_WHAT THE EXERCISE ASKS_
Transcribe all of the data verbatim, please, and leave out its pictures.

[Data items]
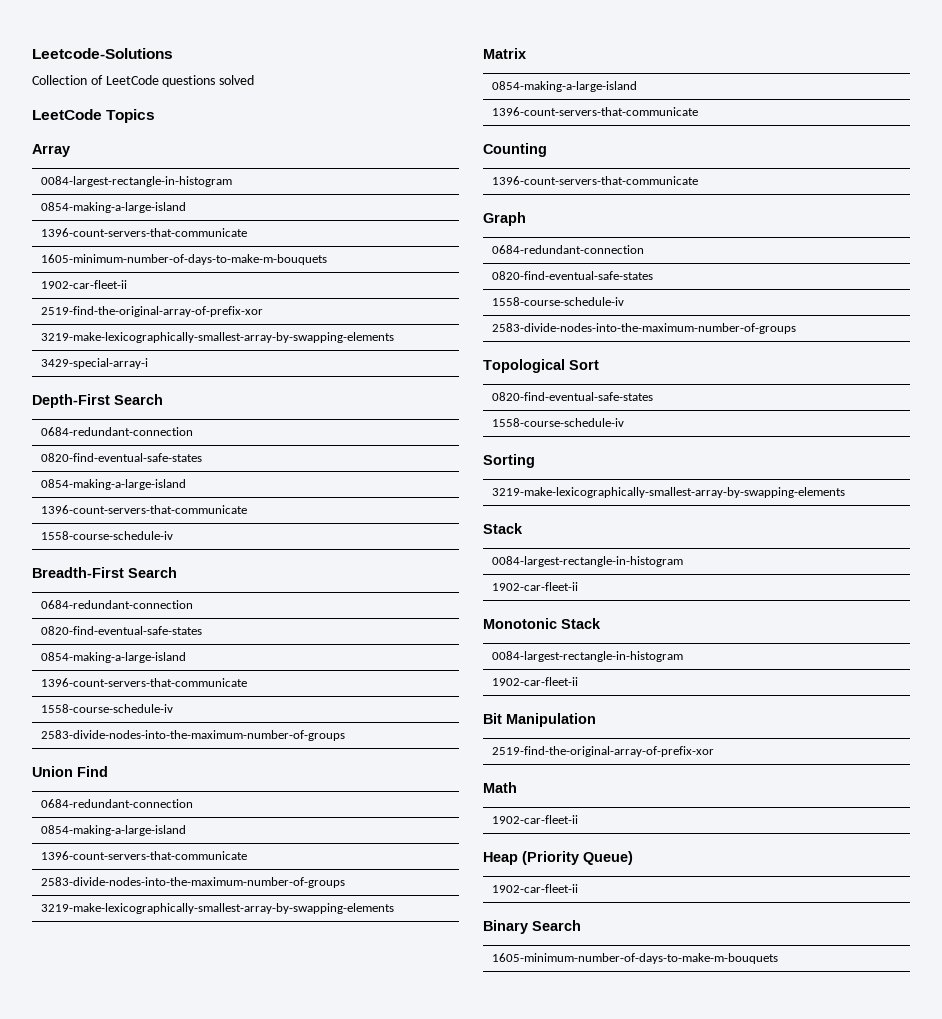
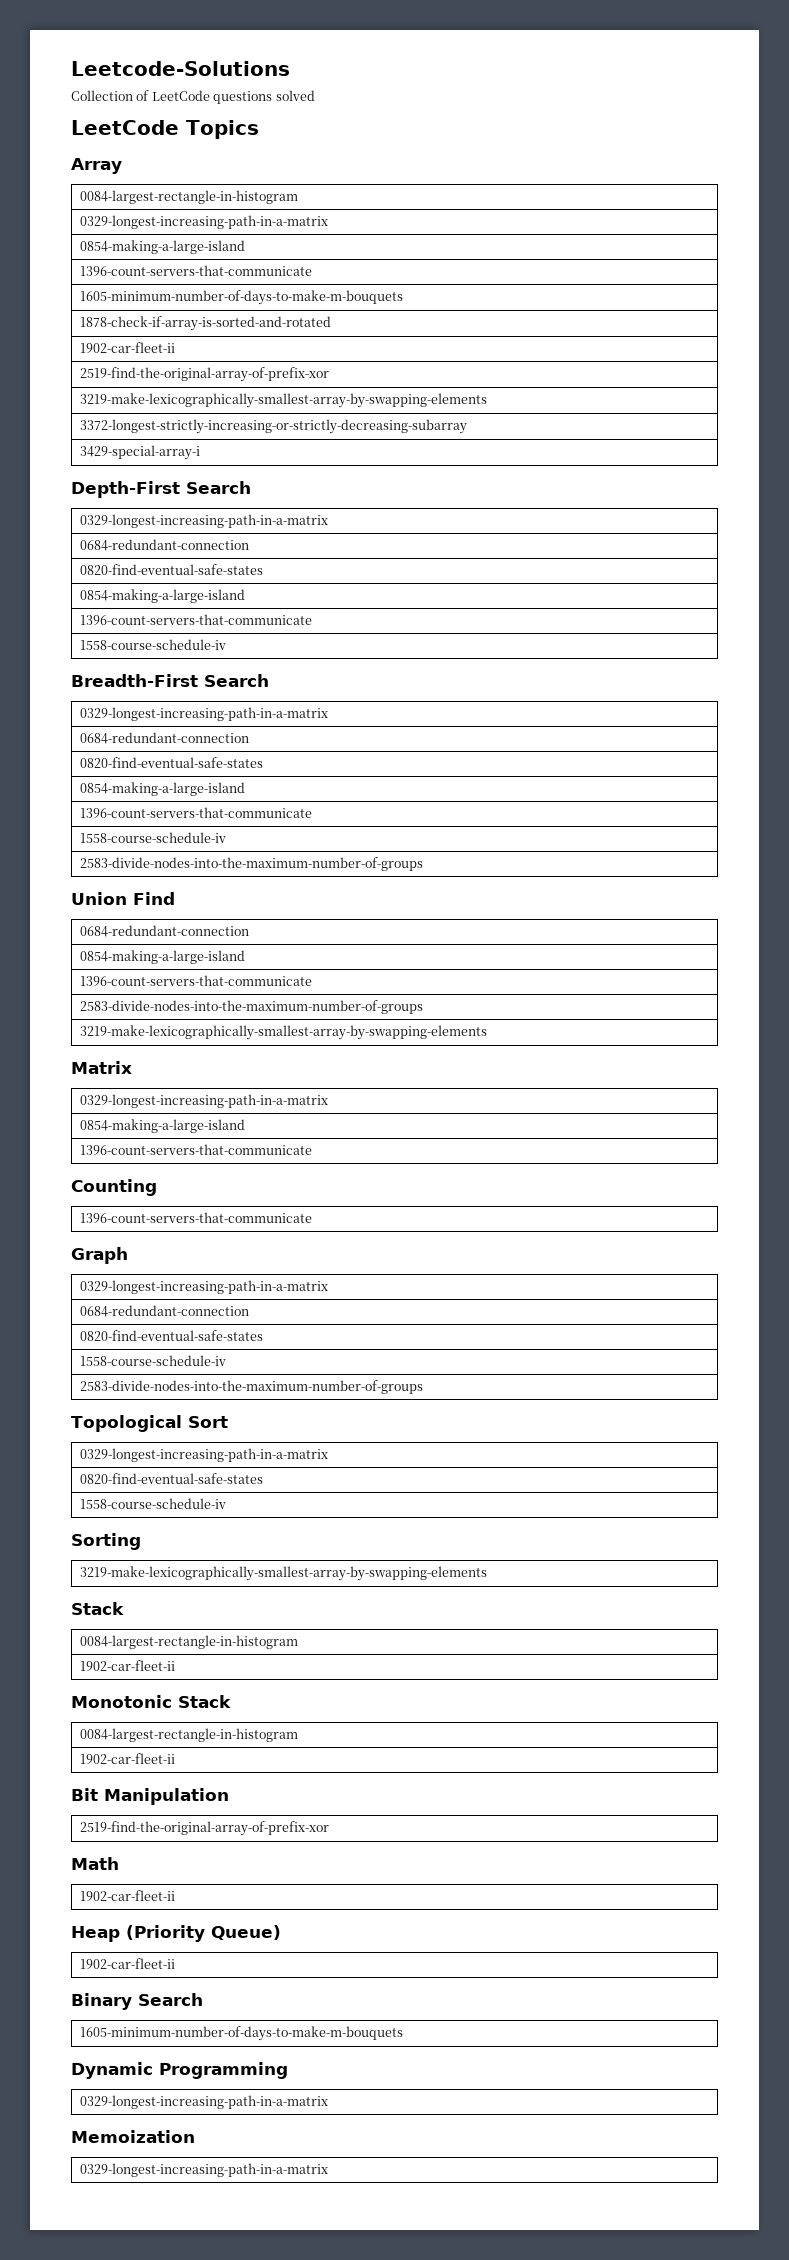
  Array
  0084-largest-rectangle-in-histogram
+ 0329-longest-increasing-path-in-a-matrix
+ 1878-check-if-array-is-sorted-and-rotated
+ 3372-longest-strictly-increasing-or-strictly-decreasing-subarray
  Depth-First Search
+ 0329-longest-increasing-path-in-a-matrix
  Breadth-First Search
+ 0329-longest-increasing-path-in-a-matrix
  Matrix
+ 0329-longest-increasing-path-in-a-matrix
  Graph
+ 0329-longest-increasing-path-in-a-matrix
  Topological Sort
+ 0329-longest-increasing-path-in-a-matrix
+ Dynamic Programming
+ 0329-longest-increasing-path-in-a-matrix
+ Memoization
+ 0329-longest-increasing-path-in-a-matrix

_FINAL ANSWER_
  Array
  0084-largest-rectangle-in-histogram
+ 0329-longest-increasing-path-in-a-matrix
+ 1878-check-if-array-is-sorted-and-rotated
+ 3372-longest-strictly-increasing-or-strictly-decreasing-subarray
  Depth-First Search
+ 0329-longest-increasing-path-in-a-matrix
  Breadth-First Search
+ 0329-longest-increasing-path-in-a-matrix
  Matrix
+ 0329-longest-increasing-path-in-a-matrix
  Graph
+ 0329-longest-increasing-path-in-a-matrix
  Topological Sort
+ 0329-longest-increasing-path-in-a-matrix
+ Dynamic Programming
+ 0329-longest-increasing-path-in-a-matrix
+ Memoization
+ 0329-longest-increasing-path-in-a-matrix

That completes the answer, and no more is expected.